Submarines being able to attack land



  • So hear me out on this, I am not fully committed to the idea of this but wanted to see reactions to it. So as most of us are aware, submarines during WWII had man controlled cannons in the front I assumed was there to give submarines the ability to shoot at surface targets if they could not submerge for whatever reason and I have only seen two movies ever shown this.

    For the sake of the game, how about submarines for one round only can “fire” at land targets per turn and if they hit a 1, it gets killed. Thoughts?


  • 2017 2016

    I would say it is very unlikely because Destroyer would qualify for shore bombardment before Submarine. For instance, I suggested elsewhere to consider DD as an Artillery support on first round only for Infantry unit.
    @Baron:

    I just learned that on many occasions during WWII (on D-Day) destroyers had made coastal bombardment.
    Is their some ways to implement this possibility?

    For instance, giving 2 destroyers a 1@2 on the first round of an amphibious assault.
    Or giving a +1 on attack/DD to 1 Inf (like Art) for only the first round of a debarkment.
    Same limitation on the number of bombarding ships, 1 ship/ground unit being offloaded from transport.
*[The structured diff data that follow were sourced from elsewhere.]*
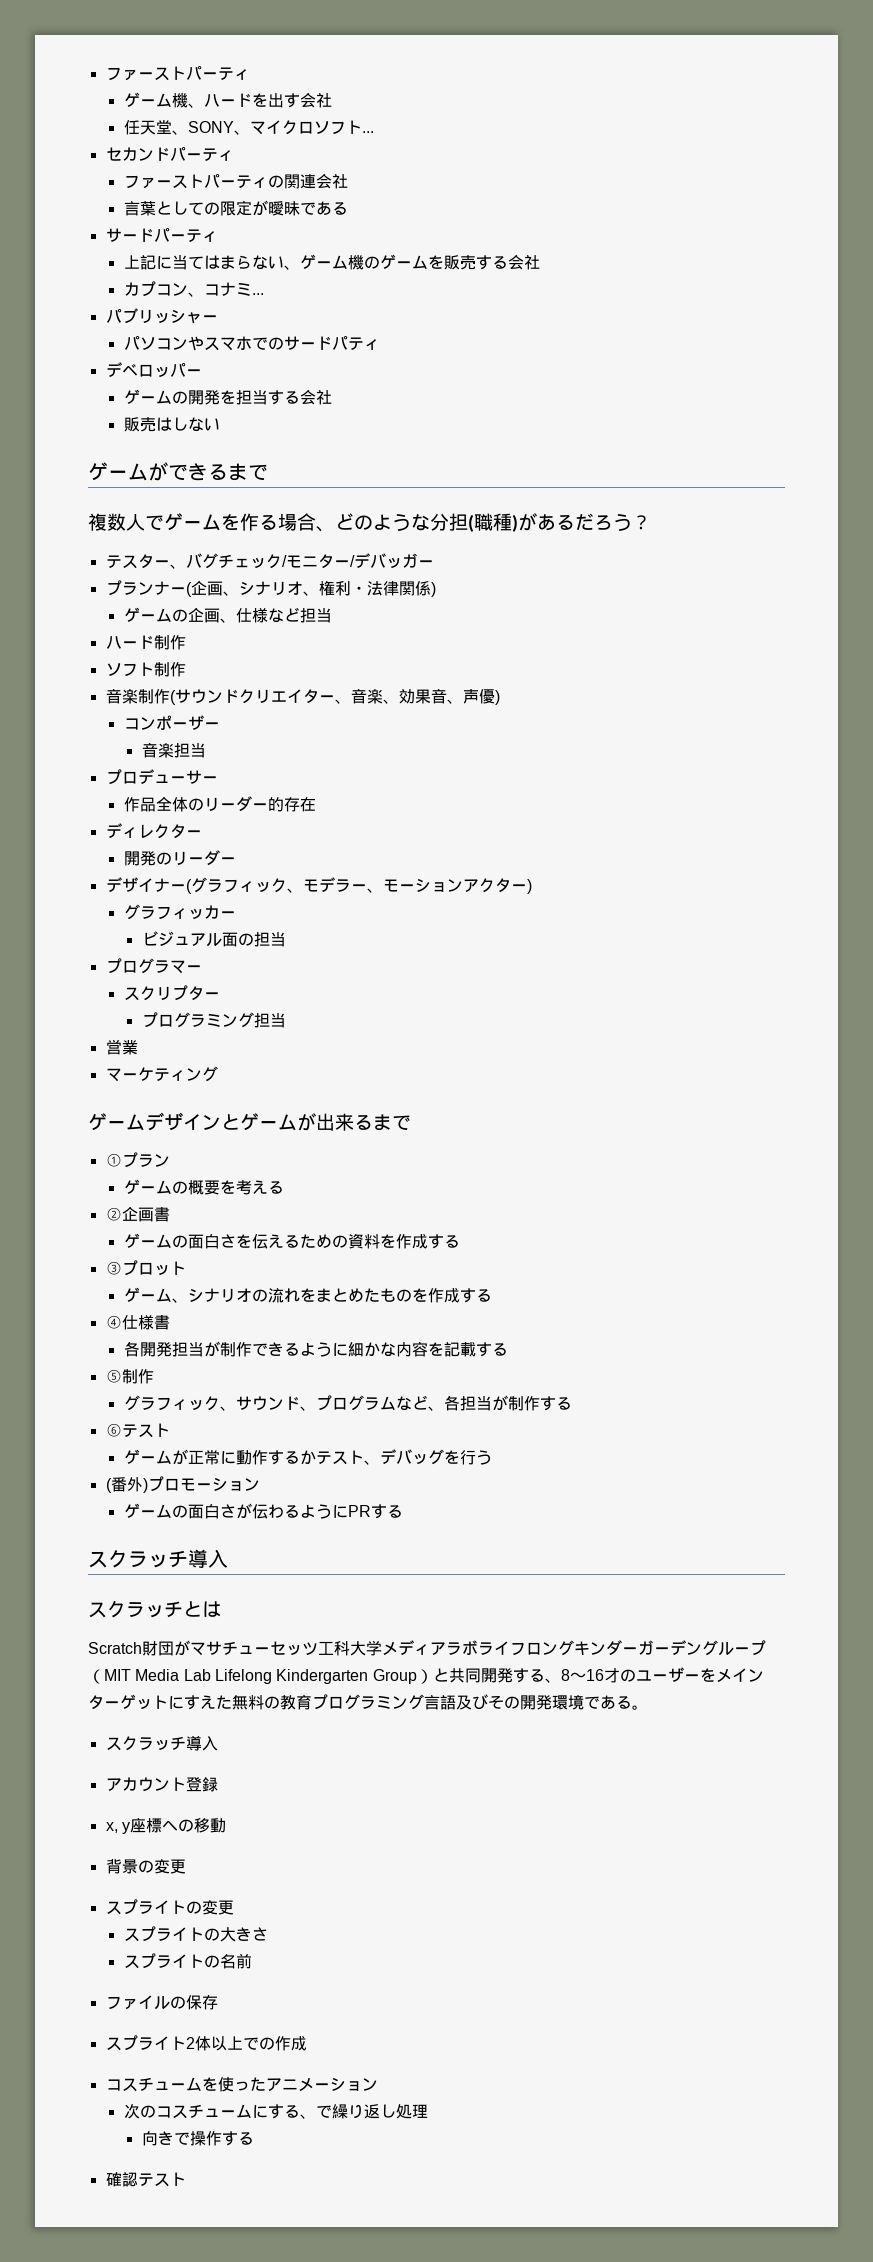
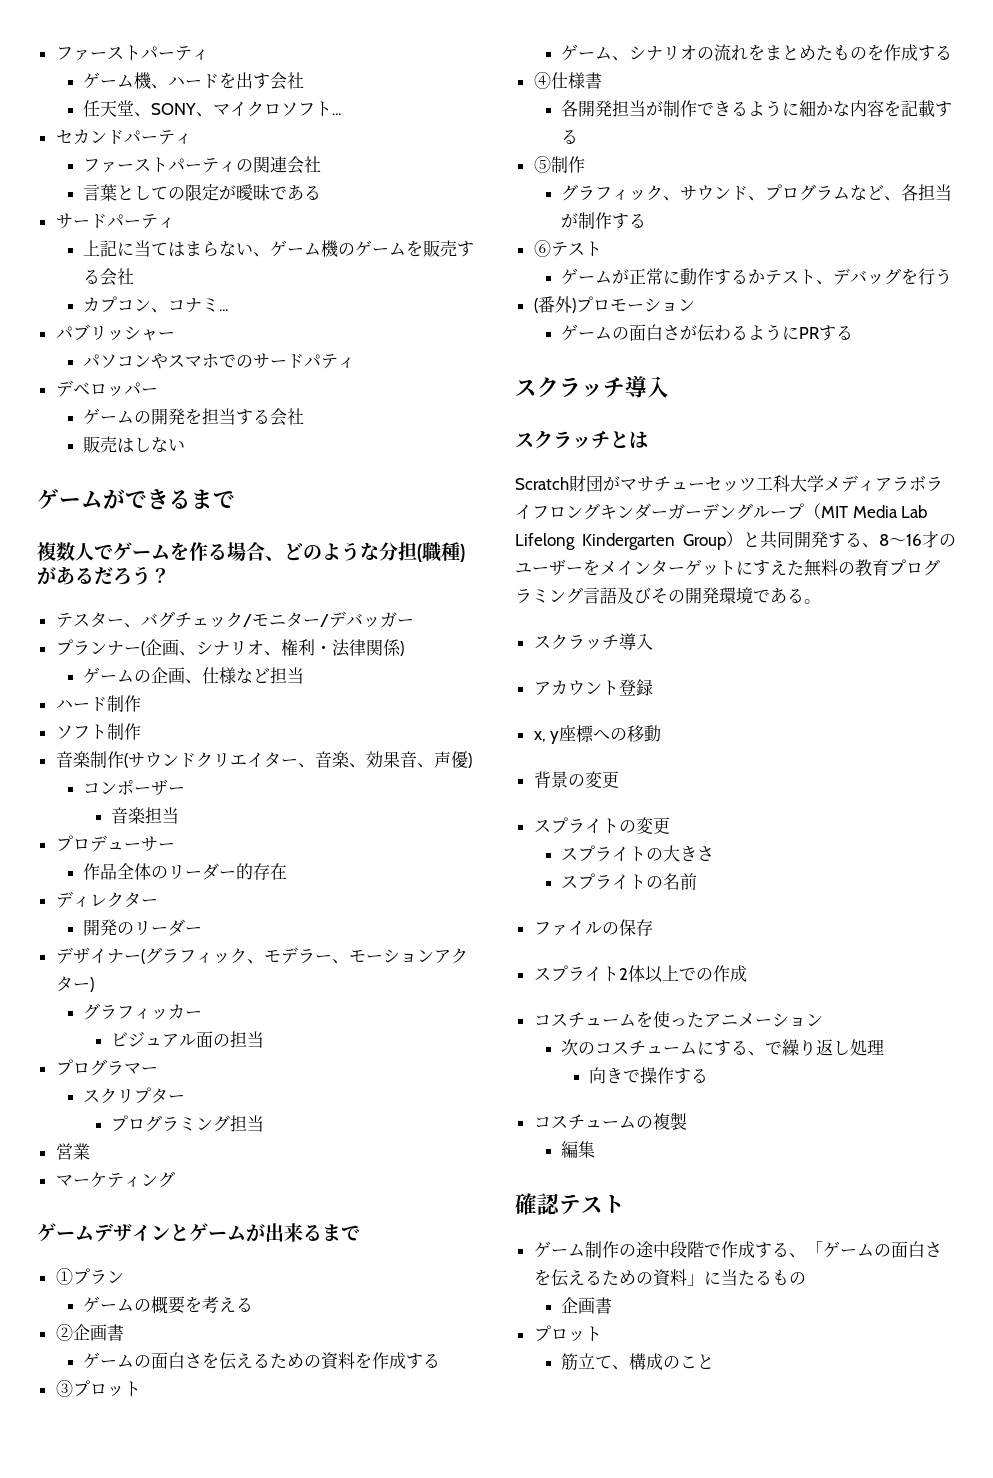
+ コスチュームの複製
+ 編集
  確認テスト
+ ゲーム制作の途中段階で作成する、「ゲームの面白さを伝えるための資料」に当たるもの
+ 企画書
+ プロット
+ 筋立て、構成のこと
    The idea is to keep it far less effective than cruiser and battleship bombardment without neglecting this historical capacity.

    Any opinion on this topic?

    Once this said, here is the beginning of an article about your idea and how it was done in WWII:

    How One Very Special U.S. Submarine Ravaged Japan During World War II

    In the closing months of World War II, heavy losses and depleted fuel stocks kept many of Japan’s remaining combat aircraft grounded and warships in port, awaiting an anticipated amphibious invasion. Starting in July 1945, Allied battleships embarked on a series of naval bombardments of coastal cities in Japan in an effort to draw these forces out to battle with little success. However, a week before the battleships began lobbing their massive shells, a legendary U.S. submarine toting a rocket launcher began its own campaign of coastal terror that foretold the future of naval warfare and also engaged in the only Allied ground-combat operation on Japanese home-island soil.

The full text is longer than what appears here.